I'm not sure I understand the purpose of complementing a mutable class with
methods that purport to operate on an immutable one.
It seems (?) that the benchmark would be biased (mutability might forbid JVM
optimizations which immutability could allow).
IIUC, Alex's suggestion (about "Kolmogorov-Smirnov") would be validating that
there is no regression, performance-wise, on that specific use case. However,
I'd think that it's safer and simpler to first ensure that both implementations
are correct through unit testing (I guess that a large part of the test suite
should work unchanged on either implementation).
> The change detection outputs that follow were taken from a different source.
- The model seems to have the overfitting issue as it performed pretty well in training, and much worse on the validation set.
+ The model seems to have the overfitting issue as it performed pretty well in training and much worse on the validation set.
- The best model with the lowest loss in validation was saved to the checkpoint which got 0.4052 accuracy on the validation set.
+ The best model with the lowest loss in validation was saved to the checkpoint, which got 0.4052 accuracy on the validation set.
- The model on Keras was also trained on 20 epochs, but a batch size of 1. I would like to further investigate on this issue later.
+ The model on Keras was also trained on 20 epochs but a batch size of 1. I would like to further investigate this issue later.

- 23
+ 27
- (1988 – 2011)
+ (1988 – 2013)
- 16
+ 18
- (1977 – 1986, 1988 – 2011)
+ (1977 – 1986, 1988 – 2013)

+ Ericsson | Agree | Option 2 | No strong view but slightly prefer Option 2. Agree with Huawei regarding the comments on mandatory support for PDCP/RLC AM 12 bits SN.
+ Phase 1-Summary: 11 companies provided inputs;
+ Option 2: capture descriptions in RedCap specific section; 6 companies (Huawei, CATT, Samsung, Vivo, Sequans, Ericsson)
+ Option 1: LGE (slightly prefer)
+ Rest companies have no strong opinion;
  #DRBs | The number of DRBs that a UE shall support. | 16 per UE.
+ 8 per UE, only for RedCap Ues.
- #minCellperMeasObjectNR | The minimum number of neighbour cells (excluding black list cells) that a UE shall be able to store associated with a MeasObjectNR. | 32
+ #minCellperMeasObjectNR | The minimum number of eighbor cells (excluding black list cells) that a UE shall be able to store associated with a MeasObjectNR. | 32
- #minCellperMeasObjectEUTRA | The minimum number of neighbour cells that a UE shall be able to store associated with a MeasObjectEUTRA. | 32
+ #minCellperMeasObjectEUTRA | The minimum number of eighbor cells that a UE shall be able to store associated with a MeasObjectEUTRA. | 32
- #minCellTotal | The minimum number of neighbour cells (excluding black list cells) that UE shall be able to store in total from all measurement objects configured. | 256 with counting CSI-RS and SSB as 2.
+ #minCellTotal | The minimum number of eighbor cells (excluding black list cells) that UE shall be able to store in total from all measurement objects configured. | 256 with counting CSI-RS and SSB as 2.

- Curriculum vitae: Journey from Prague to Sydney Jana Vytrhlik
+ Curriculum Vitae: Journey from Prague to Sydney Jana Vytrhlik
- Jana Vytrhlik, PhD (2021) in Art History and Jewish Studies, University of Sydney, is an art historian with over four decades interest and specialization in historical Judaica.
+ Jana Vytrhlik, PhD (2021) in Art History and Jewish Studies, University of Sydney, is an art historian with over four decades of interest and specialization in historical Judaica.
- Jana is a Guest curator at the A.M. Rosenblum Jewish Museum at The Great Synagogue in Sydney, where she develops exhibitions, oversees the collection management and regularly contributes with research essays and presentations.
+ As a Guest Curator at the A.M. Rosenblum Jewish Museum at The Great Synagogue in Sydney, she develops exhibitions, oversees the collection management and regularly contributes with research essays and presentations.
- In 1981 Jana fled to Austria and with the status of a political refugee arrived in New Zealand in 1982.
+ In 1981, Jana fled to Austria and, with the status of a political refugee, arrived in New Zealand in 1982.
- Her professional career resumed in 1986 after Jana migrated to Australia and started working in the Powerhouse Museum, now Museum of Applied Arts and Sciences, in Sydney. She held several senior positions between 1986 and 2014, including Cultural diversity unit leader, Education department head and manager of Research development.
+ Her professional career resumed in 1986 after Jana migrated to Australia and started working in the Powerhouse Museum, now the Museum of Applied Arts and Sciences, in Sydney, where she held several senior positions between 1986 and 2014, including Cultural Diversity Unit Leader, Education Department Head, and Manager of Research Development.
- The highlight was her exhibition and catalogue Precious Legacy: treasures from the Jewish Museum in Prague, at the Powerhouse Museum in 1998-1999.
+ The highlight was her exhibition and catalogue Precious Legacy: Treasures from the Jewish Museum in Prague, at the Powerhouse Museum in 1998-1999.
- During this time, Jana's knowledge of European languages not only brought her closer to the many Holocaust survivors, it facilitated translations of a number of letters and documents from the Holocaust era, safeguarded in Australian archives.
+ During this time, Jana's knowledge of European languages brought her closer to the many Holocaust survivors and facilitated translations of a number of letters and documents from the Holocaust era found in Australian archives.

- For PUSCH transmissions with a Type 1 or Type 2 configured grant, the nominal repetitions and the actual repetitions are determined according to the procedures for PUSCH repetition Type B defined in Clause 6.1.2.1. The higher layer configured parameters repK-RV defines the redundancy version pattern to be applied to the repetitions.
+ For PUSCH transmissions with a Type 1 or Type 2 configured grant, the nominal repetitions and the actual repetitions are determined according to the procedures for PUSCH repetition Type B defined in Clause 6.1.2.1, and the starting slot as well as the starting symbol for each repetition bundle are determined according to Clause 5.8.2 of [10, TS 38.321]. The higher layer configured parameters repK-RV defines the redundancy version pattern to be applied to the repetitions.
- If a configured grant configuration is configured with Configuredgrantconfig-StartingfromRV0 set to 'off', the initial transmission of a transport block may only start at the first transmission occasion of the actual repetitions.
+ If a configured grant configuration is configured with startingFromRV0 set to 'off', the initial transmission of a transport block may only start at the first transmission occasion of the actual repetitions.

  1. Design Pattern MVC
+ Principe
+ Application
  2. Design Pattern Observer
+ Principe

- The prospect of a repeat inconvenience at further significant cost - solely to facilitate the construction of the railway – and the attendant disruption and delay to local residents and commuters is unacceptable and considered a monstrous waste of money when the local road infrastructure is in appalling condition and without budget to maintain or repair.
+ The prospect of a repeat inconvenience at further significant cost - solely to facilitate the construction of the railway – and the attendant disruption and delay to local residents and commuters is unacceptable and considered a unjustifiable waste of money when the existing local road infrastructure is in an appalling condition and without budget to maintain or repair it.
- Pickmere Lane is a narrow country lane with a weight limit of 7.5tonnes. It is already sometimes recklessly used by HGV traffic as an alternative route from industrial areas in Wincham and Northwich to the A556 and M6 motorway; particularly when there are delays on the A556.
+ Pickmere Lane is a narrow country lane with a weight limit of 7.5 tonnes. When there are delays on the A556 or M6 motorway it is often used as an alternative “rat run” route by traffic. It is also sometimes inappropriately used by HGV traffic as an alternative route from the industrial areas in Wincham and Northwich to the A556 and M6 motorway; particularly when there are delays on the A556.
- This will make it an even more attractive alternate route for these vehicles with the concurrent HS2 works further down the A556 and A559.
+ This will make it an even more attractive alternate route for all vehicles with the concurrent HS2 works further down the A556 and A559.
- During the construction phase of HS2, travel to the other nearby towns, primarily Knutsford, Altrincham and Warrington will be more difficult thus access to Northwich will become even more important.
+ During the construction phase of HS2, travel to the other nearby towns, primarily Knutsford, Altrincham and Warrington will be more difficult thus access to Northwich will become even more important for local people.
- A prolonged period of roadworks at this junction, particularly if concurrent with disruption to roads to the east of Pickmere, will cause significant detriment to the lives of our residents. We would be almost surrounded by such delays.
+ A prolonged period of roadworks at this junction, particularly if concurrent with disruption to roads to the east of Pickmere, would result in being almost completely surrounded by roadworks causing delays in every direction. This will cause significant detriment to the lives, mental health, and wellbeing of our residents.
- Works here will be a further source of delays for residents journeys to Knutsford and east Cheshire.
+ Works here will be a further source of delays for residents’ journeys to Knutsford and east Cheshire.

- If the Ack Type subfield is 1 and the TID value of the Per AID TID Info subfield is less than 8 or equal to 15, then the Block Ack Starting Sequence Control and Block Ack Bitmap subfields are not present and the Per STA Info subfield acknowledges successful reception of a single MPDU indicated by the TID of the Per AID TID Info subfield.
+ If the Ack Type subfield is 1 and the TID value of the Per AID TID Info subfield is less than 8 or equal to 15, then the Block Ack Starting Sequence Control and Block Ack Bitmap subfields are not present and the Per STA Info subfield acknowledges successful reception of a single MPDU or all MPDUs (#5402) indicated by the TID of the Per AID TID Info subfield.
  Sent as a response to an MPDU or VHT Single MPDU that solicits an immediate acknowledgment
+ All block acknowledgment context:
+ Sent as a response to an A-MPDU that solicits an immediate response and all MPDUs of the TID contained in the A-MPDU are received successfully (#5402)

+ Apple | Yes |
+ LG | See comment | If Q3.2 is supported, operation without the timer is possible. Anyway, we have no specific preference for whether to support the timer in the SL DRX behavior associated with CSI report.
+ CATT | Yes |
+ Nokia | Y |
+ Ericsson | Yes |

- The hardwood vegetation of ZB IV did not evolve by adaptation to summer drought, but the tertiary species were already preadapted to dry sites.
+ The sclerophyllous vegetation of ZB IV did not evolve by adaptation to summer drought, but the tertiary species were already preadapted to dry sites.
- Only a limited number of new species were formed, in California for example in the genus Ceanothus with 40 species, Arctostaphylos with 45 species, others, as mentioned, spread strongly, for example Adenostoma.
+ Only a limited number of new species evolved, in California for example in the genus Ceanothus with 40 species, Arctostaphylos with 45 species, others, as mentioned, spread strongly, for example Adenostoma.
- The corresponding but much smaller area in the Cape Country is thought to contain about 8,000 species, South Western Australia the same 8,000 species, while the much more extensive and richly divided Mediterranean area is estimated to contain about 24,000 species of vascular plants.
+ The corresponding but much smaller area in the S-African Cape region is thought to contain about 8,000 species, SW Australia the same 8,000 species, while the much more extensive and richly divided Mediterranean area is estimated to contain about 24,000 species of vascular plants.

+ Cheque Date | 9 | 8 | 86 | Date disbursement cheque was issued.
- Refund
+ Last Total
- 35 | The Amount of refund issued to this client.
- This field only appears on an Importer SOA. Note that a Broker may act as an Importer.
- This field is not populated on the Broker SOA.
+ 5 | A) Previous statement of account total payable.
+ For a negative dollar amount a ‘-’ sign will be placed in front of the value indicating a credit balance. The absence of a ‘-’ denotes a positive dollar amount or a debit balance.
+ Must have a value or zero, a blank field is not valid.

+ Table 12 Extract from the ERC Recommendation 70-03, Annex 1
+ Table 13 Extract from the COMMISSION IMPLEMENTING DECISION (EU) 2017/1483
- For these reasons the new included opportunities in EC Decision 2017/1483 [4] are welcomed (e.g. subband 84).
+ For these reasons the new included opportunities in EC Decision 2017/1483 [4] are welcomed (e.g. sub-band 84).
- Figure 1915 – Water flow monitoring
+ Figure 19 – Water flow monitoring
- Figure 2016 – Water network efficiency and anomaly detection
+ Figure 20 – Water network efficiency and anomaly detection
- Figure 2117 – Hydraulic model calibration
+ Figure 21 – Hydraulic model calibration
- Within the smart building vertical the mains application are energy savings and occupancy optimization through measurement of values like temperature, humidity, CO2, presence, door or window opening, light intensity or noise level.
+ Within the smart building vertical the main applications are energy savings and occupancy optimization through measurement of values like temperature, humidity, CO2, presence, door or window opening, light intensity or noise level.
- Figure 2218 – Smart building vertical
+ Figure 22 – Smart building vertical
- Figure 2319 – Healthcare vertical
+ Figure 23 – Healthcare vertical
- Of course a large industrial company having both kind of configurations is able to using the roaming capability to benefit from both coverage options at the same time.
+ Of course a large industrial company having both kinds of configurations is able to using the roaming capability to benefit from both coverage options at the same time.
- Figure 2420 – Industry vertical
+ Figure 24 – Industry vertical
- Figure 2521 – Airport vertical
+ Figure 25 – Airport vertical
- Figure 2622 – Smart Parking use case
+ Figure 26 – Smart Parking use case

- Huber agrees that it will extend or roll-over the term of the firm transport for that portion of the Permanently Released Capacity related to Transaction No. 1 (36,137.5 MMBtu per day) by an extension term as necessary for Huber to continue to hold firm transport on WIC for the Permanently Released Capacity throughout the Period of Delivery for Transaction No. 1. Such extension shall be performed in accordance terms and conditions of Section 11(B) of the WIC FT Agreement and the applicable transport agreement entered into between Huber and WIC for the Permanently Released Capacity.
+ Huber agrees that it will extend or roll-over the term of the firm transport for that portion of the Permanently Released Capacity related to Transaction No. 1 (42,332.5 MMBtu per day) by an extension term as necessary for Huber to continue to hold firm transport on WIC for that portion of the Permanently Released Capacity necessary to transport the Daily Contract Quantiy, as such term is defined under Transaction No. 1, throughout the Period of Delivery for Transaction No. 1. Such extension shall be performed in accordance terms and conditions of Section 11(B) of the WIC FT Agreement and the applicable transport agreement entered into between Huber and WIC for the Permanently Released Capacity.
> Add support for extended precision floating-point numbers
> ---------------------------------------------------------
>
> Key: NUMBERS-193
> URL: https://issues.apache.org/jira/browse/NUMBERS-193
> Project: Commons Numbers
> Issue Type: New Feature
> Reporter: Alex Herbert
> Priority: Major
> Labels: full-time, gsoc2023, part-time
>
> Add implementations of extended precision floating point numbers.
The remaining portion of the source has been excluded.